During lumbar or cervical spinal fusion procedures, physicians insert a spinal cage implant between vertebrae to provide stability and support while the segments fuse. More than three-quarters of the spinal market uses PEEK technology for implants, but porous spinal cages were only available in metals, which do not show up as well in medical imaging.
“Our porous PEEK is the first FDA-approved load-bearing porous plastic implant in the human body, and it’s the first porous implant that has the potential to be tracked for bony attachment by CT scan,” says Gall. “Surgeons wanted to use this plastic implant, so we happened to create the right product at the right time.”
In the four years since its inception, the company has already progressed through significant milestones. In 2015, the team published their first paper on porous PEEK and the implant was approved by the Food and Drug Administration. The following year, the technology was clinically introduced when Vertera launched its COHERE implant, which has subsequently been used in more than 2,000 successful spinal surgeries. But the most significant change for the company occurred in September of 2017, when Vertera was acquired by NuVasive, Inc., a leading medical device company with a focus on spinal surgery.

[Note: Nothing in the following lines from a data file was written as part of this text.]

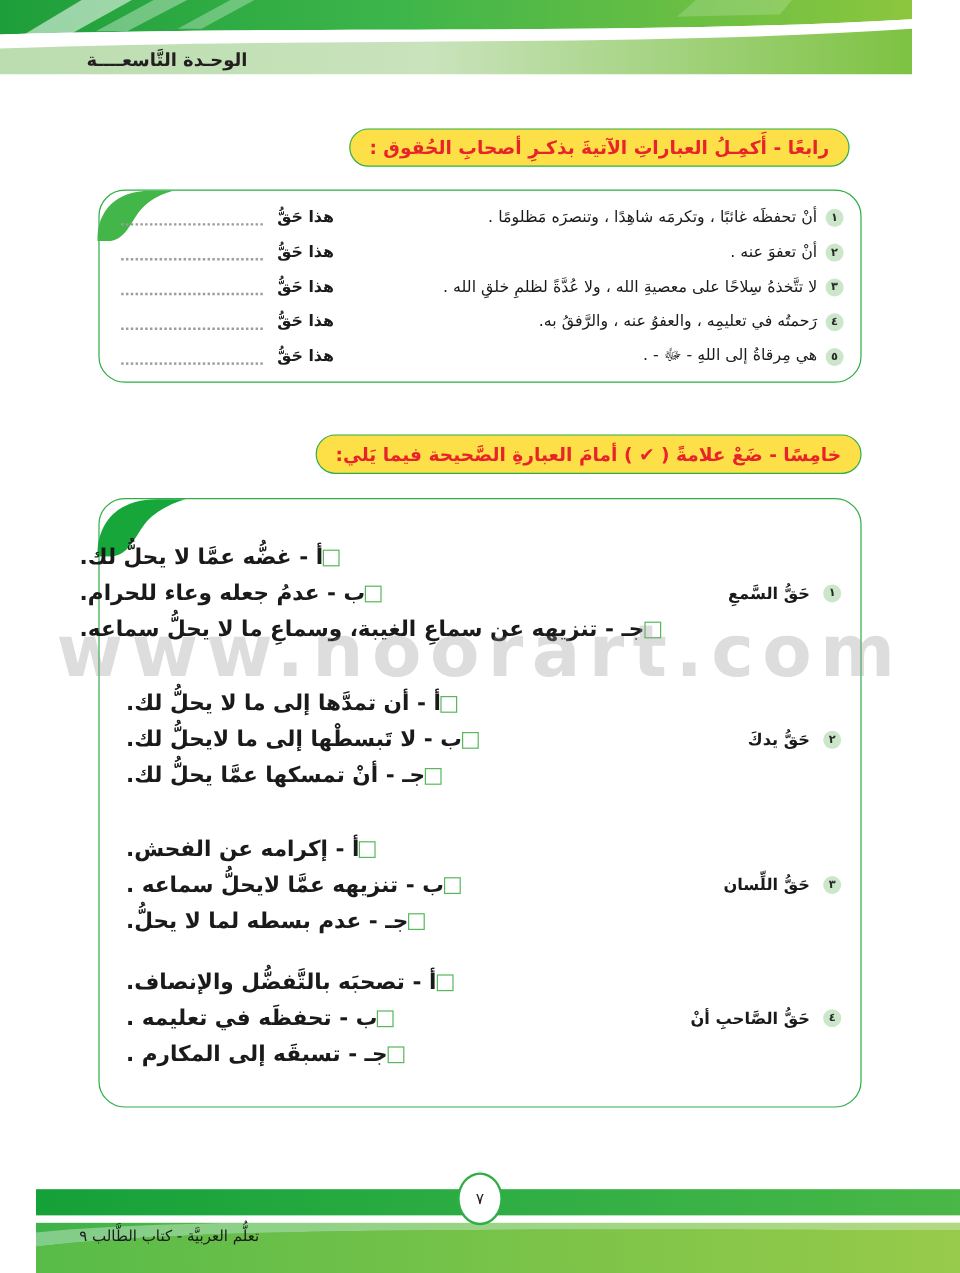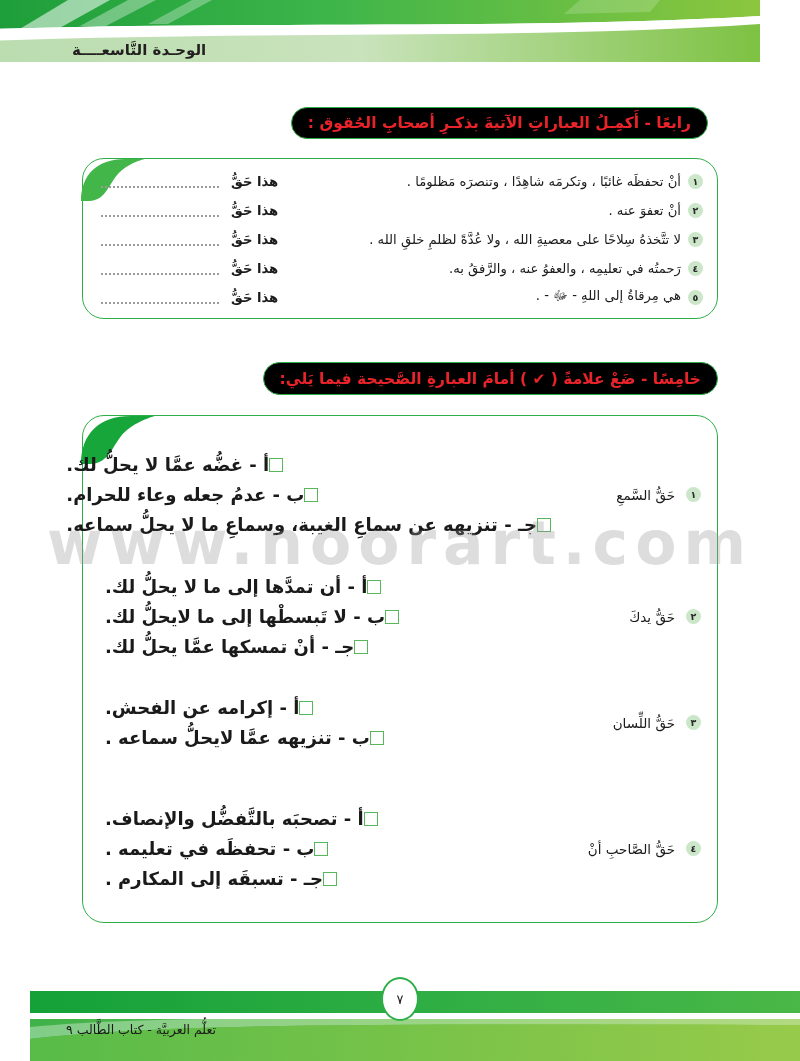"رابعًا - أَكمِـلُ العباراتِ الآتيةَ" .title-pill { background: #000000 -> #fde047 }
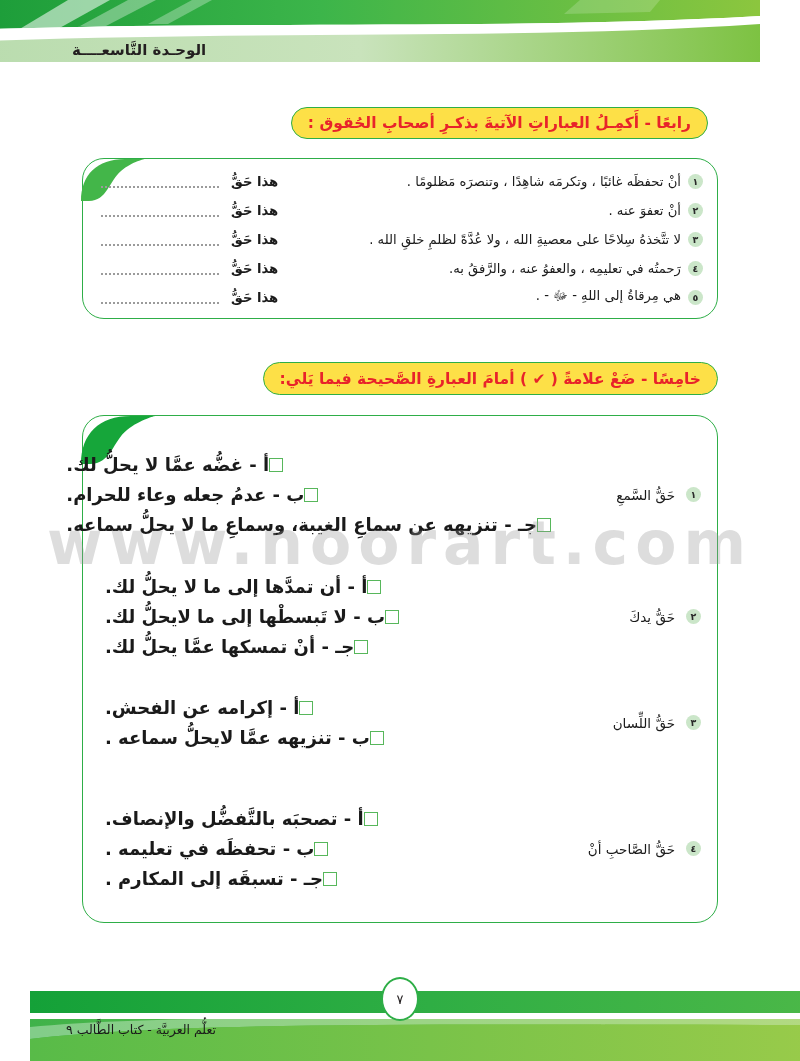"حَقُّ السَّمعِ" .mcq-stem-text { font-weight: normal -> bold }
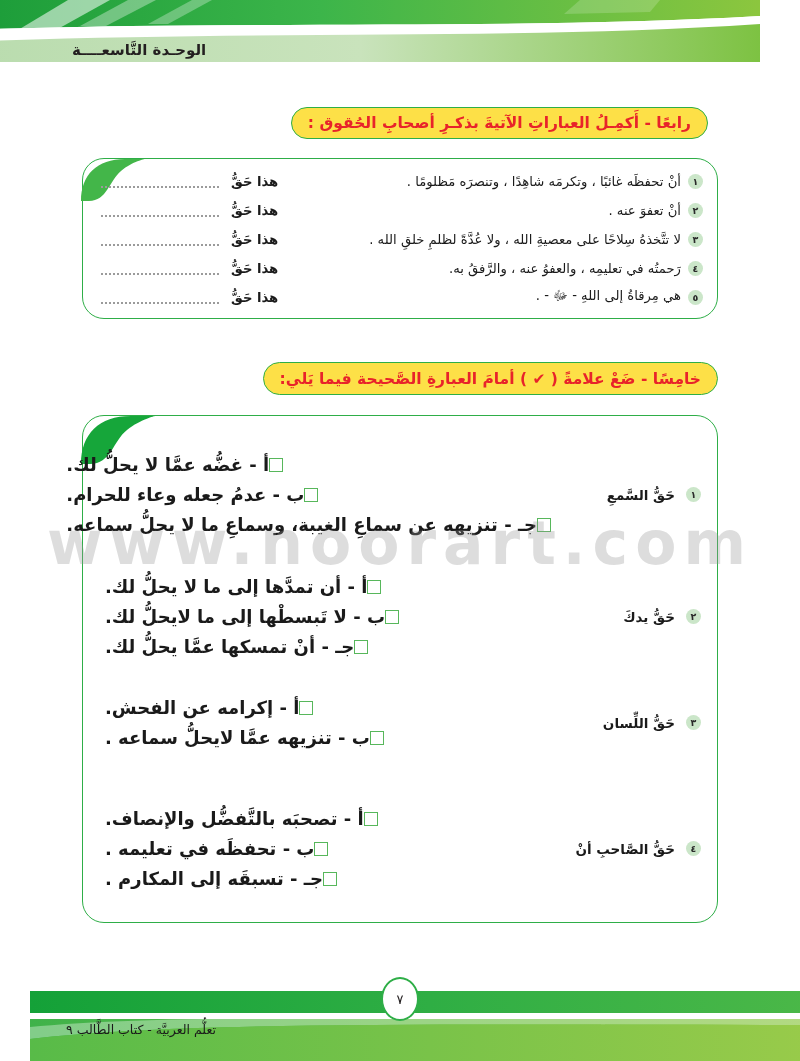"جـ - عدم بسطه لما" div.mcq-option { html: none -> <div> <span></span> <span></span> <span>جـ - عدم بسطه لما لا يحلُّ.</span> </div> }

Although Gall continued to rely on aid and technical expertise from the Georgia Research Alliance and Bob Guldberg, the executive director of the Parker H. Petit Institute for Bioengineering and Bioscience at Georgia Tech, he was also able to use entrepreneurial resources available at Duke after moving to the university. Among them was the Duke Angel Network, an organization within the Duke Innovation
& Entrepreneurship Initiative (I&E) to help Duke startups grow by facilitating the flow of capital and support from Duke-affiliated angel investors.
“The Duke I&E and the Duke Angel Network have provided us with capital investment and key guidance during the last two years of Vertera’s growth into the market,” says Gall. “We are extremely fortunate at Duke to have this incredible resource for faculty, students and alumni entrepreneurs.